Pois chegados ao governo é-se lá alguém se não se viajar em África, por lá fazer algo por esses queridos Palops, sempre tão nossos amigos e expectantes? Ou melhor, se não se prometer algo em África? Não há dinheiro para isso?, não há problema, vai-se até lá, assinam-se os protocolos da ajuda, põem-se nos papéis todas as boas intenções, tira-se a fotografia, praxe claro está, e depois, bem depois, ver-se-á lá pela Europa onde deve haver fundos disponíveis. Oops, não veio dinheiro de Bruxelas? Não faz mal, não se diz mais nada, isto vai andando assim até à próxima visita, e então torna-se a assinar o assinado...entretanto manda-se lá fulano, aqui do ministério qualquer ou semelhante, leva as ajudas de custo e ainda há-de trazer o relatório e etc. e tal.

 

No meio disto tudo passaram-me cinco anos aqui, muitos camarões, imensos caranguejos, milhares de chamussas, alguns gins e afins. E falares distendidos, que o clima ajuda, os comes idem, e os gingares ainda mais. E com essa gente mais do que tudo germinam conversas sobre o Portugal deles, que é certo que cá vêm mas o seu interesse por Moçambique é bem pouco, vê-se bem que à maioria dos que vão chegando a cabeça (e as estratégias, e as estratégias) não saíu de lá, aqui aportam só os corpos, ai, ai, mas não vêm cantar o “Mãe África”, é mais o “ó prima, anda cá!”.

 

E com isto tudo falam, vão falando, abrem-se enquanto nos olham num “estamos juntos” que aqui aprendem, como se por cá estarmos tenhamos que ser do clube deles, ainda que por estas bandas a jogar nas reservas. E foram assim imensas as conversas sobre aí, com essa gente do poder, a maioria mordomos do poder é certo, mas nem percebem que comem na copa. Gente boa alguma, gente distraída outra, e gente má, muita. Dizia o Padre Américo que não há rapazes maus, e devia ter razão, o problema é que crescem.

 

Cinco anos, dizia eu, com tanta conversa, sobre eles próprios e os seus.

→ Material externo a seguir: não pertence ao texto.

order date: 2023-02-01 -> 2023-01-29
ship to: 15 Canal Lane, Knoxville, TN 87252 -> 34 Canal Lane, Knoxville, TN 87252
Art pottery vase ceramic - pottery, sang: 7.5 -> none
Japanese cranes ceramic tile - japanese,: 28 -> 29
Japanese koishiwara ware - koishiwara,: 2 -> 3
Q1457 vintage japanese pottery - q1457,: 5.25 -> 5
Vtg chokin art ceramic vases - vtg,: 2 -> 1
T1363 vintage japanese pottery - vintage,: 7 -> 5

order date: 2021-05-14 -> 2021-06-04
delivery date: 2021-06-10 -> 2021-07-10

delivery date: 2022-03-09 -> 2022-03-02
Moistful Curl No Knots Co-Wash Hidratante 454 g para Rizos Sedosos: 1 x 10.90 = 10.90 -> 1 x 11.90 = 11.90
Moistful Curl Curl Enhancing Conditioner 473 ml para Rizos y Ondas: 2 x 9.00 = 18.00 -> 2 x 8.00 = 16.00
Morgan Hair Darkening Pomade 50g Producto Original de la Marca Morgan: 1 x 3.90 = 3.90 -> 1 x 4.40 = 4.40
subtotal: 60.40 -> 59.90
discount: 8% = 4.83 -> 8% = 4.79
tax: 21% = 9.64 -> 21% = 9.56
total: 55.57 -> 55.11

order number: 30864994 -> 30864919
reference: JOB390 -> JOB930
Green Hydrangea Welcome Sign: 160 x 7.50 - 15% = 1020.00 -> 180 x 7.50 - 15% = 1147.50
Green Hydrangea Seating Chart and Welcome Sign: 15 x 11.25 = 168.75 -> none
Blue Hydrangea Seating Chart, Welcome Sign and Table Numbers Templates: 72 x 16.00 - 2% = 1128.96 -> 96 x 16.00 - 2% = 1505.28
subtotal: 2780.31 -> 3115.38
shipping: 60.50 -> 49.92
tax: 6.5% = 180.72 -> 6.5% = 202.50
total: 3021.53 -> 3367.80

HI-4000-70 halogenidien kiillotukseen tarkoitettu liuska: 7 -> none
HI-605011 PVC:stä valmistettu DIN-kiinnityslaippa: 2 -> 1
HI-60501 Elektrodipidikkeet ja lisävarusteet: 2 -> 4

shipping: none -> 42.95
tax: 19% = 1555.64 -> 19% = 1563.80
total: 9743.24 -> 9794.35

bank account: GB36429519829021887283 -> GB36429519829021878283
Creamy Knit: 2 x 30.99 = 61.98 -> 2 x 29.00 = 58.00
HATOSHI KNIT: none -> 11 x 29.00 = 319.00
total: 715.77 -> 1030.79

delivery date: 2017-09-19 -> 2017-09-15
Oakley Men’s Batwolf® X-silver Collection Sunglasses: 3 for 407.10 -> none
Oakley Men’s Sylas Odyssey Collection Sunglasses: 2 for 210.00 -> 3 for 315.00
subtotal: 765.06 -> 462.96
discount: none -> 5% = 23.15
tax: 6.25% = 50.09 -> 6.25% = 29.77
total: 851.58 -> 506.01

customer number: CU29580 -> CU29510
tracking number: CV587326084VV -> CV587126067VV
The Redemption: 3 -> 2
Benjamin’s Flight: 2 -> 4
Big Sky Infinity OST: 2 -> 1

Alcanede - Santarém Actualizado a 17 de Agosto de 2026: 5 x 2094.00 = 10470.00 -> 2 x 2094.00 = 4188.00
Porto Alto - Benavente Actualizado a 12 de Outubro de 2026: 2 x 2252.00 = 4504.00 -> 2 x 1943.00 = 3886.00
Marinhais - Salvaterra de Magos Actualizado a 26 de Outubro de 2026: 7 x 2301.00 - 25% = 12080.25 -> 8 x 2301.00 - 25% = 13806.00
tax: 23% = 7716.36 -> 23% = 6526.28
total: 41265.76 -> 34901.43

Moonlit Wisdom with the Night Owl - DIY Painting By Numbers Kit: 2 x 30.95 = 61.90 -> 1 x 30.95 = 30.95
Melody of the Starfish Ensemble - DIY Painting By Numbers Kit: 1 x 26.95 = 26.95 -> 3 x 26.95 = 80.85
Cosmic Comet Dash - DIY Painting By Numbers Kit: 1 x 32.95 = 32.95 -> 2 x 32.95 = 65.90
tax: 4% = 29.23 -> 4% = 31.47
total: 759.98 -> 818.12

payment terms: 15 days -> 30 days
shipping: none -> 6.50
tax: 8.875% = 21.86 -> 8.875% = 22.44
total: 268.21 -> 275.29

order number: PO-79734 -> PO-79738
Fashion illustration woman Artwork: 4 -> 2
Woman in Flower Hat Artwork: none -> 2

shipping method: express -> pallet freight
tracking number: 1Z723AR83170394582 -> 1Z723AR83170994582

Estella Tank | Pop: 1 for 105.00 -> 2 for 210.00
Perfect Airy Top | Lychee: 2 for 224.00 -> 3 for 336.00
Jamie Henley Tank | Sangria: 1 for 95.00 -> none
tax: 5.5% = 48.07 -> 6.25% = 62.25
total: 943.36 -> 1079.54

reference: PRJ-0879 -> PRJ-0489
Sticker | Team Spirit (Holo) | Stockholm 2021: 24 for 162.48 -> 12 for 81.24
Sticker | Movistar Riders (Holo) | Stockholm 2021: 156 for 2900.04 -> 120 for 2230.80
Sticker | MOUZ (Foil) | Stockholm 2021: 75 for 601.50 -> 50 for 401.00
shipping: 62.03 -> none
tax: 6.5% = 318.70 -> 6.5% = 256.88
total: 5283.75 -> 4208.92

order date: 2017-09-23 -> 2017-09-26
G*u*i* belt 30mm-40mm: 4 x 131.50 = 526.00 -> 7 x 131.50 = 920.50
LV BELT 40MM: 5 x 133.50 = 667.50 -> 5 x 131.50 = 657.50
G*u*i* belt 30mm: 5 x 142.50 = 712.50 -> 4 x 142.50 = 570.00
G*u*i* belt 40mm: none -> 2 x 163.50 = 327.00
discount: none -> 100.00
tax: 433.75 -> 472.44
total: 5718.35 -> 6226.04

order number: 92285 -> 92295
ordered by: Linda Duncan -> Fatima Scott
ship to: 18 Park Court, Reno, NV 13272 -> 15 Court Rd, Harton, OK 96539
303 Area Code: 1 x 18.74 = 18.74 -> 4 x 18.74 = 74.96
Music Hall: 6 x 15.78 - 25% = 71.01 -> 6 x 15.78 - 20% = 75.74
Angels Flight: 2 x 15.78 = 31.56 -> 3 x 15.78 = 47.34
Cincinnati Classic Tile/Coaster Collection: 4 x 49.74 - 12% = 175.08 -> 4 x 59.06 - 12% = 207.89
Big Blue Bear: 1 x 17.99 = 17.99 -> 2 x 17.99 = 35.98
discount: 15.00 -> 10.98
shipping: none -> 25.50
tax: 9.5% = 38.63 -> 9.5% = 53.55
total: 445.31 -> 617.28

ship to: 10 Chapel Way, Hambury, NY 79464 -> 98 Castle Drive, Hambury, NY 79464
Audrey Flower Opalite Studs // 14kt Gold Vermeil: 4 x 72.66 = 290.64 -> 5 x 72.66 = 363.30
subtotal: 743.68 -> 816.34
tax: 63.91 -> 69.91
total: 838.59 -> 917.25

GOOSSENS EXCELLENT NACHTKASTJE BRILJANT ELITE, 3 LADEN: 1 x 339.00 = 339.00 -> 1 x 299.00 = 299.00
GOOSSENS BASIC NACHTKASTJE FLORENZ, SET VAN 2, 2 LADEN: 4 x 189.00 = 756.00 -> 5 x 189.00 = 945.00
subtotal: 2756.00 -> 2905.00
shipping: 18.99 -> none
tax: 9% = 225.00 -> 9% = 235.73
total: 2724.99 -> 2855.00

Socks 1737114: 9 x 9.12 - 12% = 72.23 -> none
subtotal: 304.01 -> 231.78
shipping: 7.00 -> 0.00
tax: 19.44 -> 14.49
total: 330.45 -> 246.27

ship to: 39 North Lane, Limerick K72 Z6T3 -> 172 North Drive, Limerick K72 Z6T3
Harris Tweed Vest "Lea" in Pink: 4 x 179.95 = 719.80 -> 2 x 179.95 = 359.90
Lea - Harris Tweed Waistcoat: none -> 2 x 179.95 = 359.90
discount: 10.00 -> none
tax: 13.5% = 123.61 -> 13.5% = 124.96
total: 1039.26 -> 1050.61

Sobre o país que gerem. E sobre os outros...E nós a ouvir e, claro está, quantas vezes a pagar a conta pois, coitados deles, é tão notório que lhes é pesada a mão quando tem que avançar para a carteira. Analítico, e nunca elitista, ainda me pergunto, será essa uma doença desta gente emergente, agora doutores? Ou apenas um mal socialista?

 

Por isso tudo nesta noite de eleições, agora que houve o ontem, aleluia, brotam-me as perguntas, algo confusas e até em catadupa. Mas acabam todas nesta: Mas que raio, será a higiene a última das ideologias? Ou apenas o alívio?

 

Rejuvenesço-me nesta madrugada, tanto que até me vem à cabeça o que o Bowie cantava (há já tantos anos), “calcem os sapatos vermelhos e dancem o blues”. E lembro-me deles todos e rio-lhes um dancem agora...”Toca a dançar”.